(Available data begins)
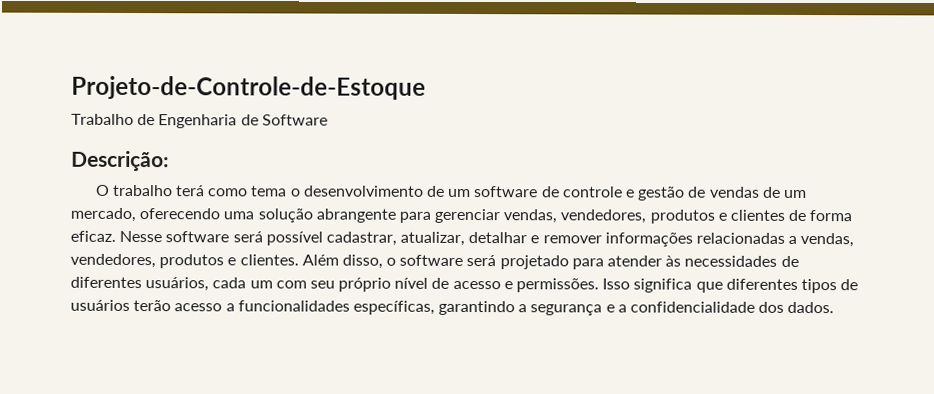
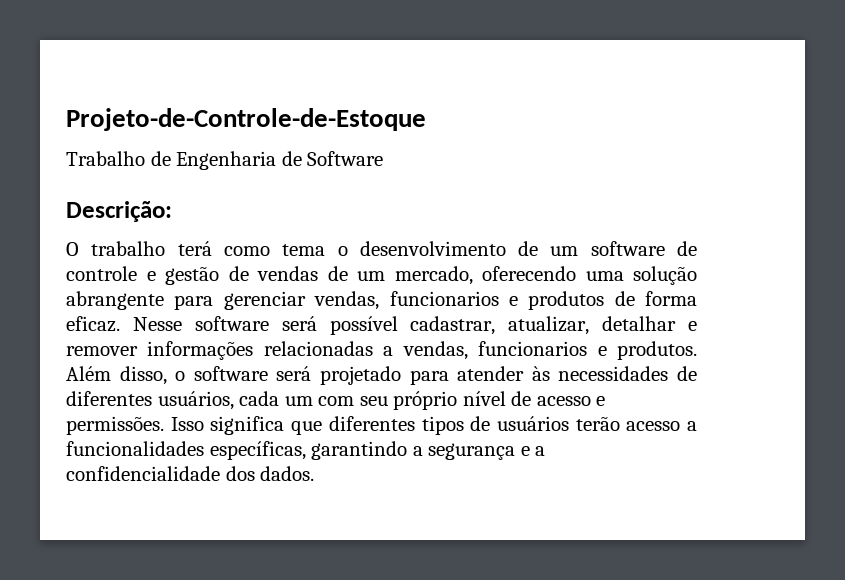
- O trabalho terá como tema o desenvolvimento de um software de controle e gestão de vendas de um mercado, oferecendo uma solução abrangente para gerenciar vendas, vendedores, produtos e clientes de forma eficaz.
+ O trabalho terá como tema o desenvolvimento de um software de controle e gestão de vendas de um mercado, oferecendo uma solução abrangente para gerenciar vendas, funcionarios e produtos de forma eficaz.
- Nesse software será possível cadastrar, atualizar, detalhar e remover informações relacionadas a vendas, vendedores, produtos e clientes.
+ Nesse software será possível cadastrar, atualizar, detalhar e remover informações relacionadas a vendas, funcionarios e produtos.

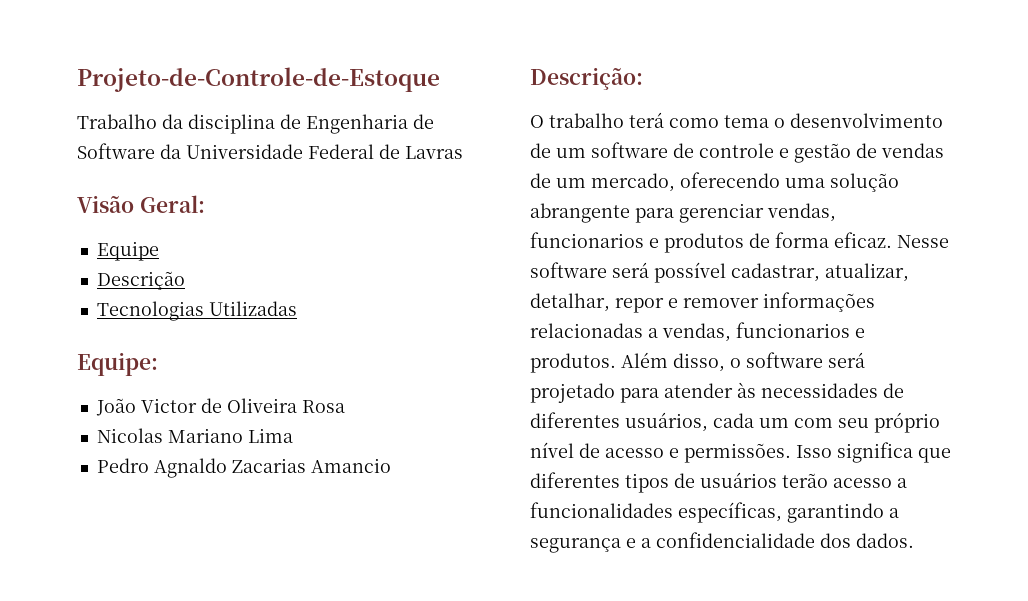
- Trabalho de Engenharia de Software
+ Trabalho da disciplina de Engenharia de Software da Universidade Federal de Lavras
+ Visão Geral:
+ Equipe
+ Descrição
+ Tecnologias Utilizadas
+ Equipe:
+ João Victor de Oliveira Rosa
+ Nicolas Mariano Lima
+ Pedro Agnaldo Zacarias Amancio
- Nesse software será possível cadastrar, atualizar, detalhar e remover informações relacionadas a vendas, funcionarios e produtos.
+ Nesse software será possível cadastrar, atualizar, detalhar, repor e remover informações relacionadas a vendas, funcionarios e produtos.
(Available data ends)
Action item
Lines from the one with "- Trabalho de Engenharia de Software" through the end of the data: set these down exactly, including both ends and nothing more.

Finished exercise
- Trabalho de Engenharia de Software
+ Trabalho da disciplina de Engenharia de Software da Universidade Federal de Lavras
+ Visão Geral:
+ Equipe
+ Descrição
+ Tecnologias Utilizadas
+ Equipe:
+ João Victor de Oliveira Rosa
+ Nicolas Mariano Lima
+ Pedro Agnaldo Zacarias Amancio
- Nesse software será possível cadastrar, atualizar, detalhar e remover informações relacionadas a vendas, funcionarios e produtos.
+ Nesse software será possível cadastrar, atualizar, detalhar, repor e remover informações relacionadas a vendas, funcionarios e produtos.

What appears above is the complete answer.